Does the Dog Food I Choose Really Make a Difference?

Ever ask yourself these questions?  Do you see a lot of TV commercials?  Do you have friends that obsess over this?  The answer to these questions is probably “yes”.  (I’m am obsessed!)  So, I’d like to share some of my research on this topic and maybe provide some help in choosing.

The Pet Institute says that research suggests that dogs were domesticated 16,000 years ago, and possibly were keeping company with humans for more than 30,000 years.  They typically ate raw meat and people’s table scraps.  Dog food started to be manufactured in about 1860.  In 1956, the manufacturing process changed and dog food started being made by extrusion.  This method uses high heat and high pressure to create what is essentially an air popped kibble. It actually changes the molecular structure of the animal protein and destroys the nutritional value of the food. A dog gets less nutritional value from food processed this way.  You may want to watch the documentary Pet Fooled  – a real eye opener!  It’s on Netflix and YouTube.

Because of our love for our pets, the manufacturing of dog food continued to grow and included producing many shapes and flavors of kibble.

In 2007, many companies had to recall their food due to melamine being on the wheat gluten they used as a binding ingredient. Melamine is a chemical put in plastic and foam plates, etc. This caused dogs all over the world to become sick from poisoning and even killed some dogs.  And, according to Lura Keogh, Dog Nutrition Researcher & Writer, almost instantly, people were taking a closer look at companies manufacturing dog food. People started examining how human food is processed from this, and why we shouldn’t microwave food in a Styrofoam container.

Dog food is now available in raw form, made of meat and vegetables, and costing more than we spend for our own food. There is controversy over feeding raw food to dogs.  No easy answer to any of this as you are seeing.

Well, how should you choose a good dog food, even if you are on a budget?  I’ll try to give you some tips of what to look for when you shop. (I am not a dog nutritionist, just an avid reader/researcher.)

  • Think “healthy”. We know what is healthy for our bodies – fresh, not over processed, very few additives.  This is true for your dog as well.
  • Protein is important.
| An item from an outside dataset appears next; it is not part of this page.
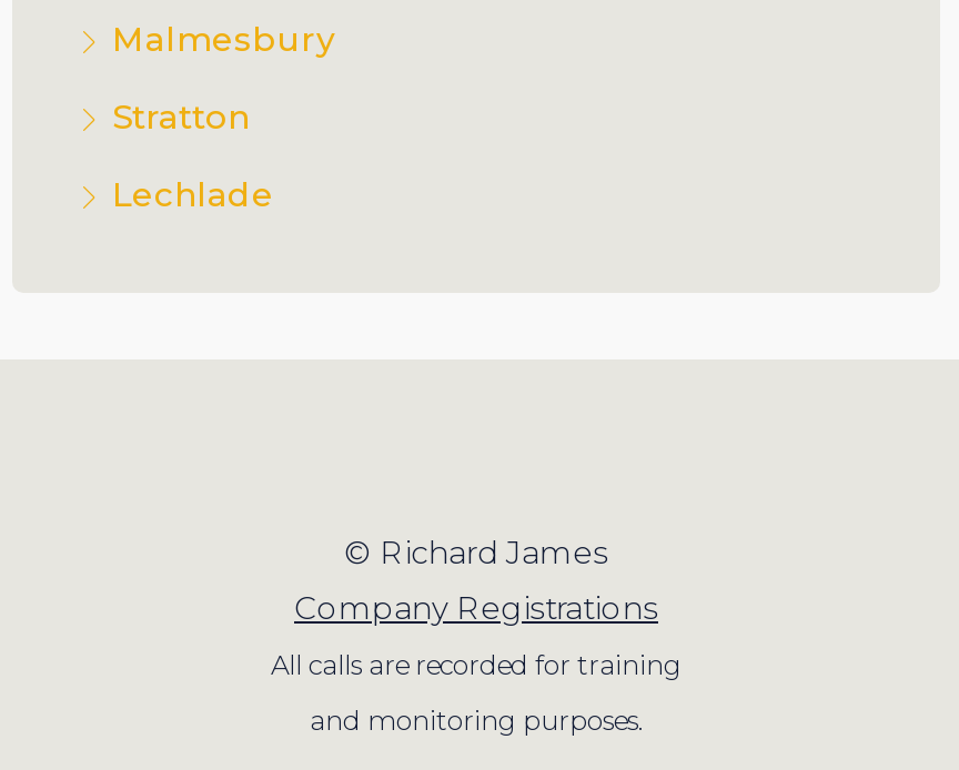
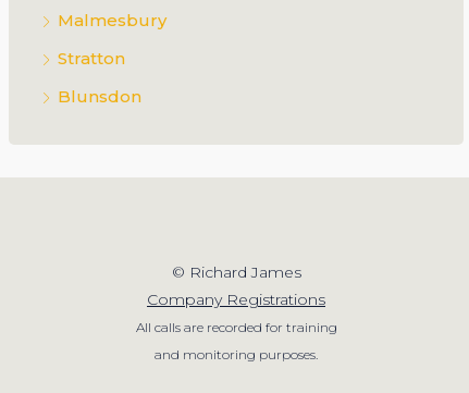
[112,172,274,214] Lechlade -> [58,85,141,106] Blunsdon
More important than corn.  Since dog food comes made with a variety of foods mushed together, read the bag/can to see how much protein vs. how much corn (or grain) is in it.
    • Ingredients are listed in all food (ours and theirs) in the order of the most of that food type first, next, etc. So, if corn is listed first, then there is more corn than the next food listed, such as chicken (protein) for example.
  • Look to see where the food was made (often China) and who the manufacturer is. They are VERY different.  You may see something like Manufactured by ABC Company, Chicago, IL.  Made in China.  This means the Chicago company paid China to make the food.  You may have to search for who “made it” but it has to be on the bag.  If it’s not, that’s not a good sign.
    • The truth is, people eat lots of food from China and other countries. The problem is there are different manufacturing rules for human making food and pet food in each country.
    • The US is not great. The US does not require meat put into dog food – even made in the US – to be human grade (safe to be eaten by people).

 

This article has probably only opened a box of mysteries for you … but hopefully it will cause you to think about the health of our pets and you’ll do some more research.   You might look at https://truthaboutpetfood.com/

We all have to juggle cost, value, safety, availability, convenience, etc. in choosing our dog food, but now here’s a little more information in doing this.

A couple of easy ways to see if your dog food is working for your dog:

  • Is your dog’s coat and skin in good shape – not overly shedding, shiny, no dry skin flakes.
  • Is your dog’s poop the way it should be – brown and firm. Soft, yellow poop might mean too much corn/ grain so your dog is not getting nutrients.
  • Does your dog have the energy you’d expect him to have, or is he tired a lot.

Now, here is one warning I’d like to offer.  If this has made you think you should just make your own dog food or just feed table scraps, this really isn’t the right way to go without a lot of research.  I’ll tackle this topic in the future, but in the meantime, here is a warning.

Foods that are Poisonous or Not Good for Dogs

Garlic

Grapes

Apple Seeds

Leeks

Potatoes (unripe)

Fat Trimmings (large quantity)

Avocado

Raisins

Black Walnuts

Mustard

Rhubarb

Cat Food (on a regular basis)

Yeast

Spinach

Nutmeg

Coffee

Onions

Xylitol (artificial sweetener)

Chocolate

Macadamia Nuts

Peaches

Cherries

Currants

Citrus Oil

Iron Supplements

Alcohol

Green Tomatoes

Mushrooms

 

Final thought.  Please be very, very careful of the pet treats you give to your pets.  There are even less food safety regulations for these than the food.

The healthier the food … the healthier the dog … the longer we get to cuddle him.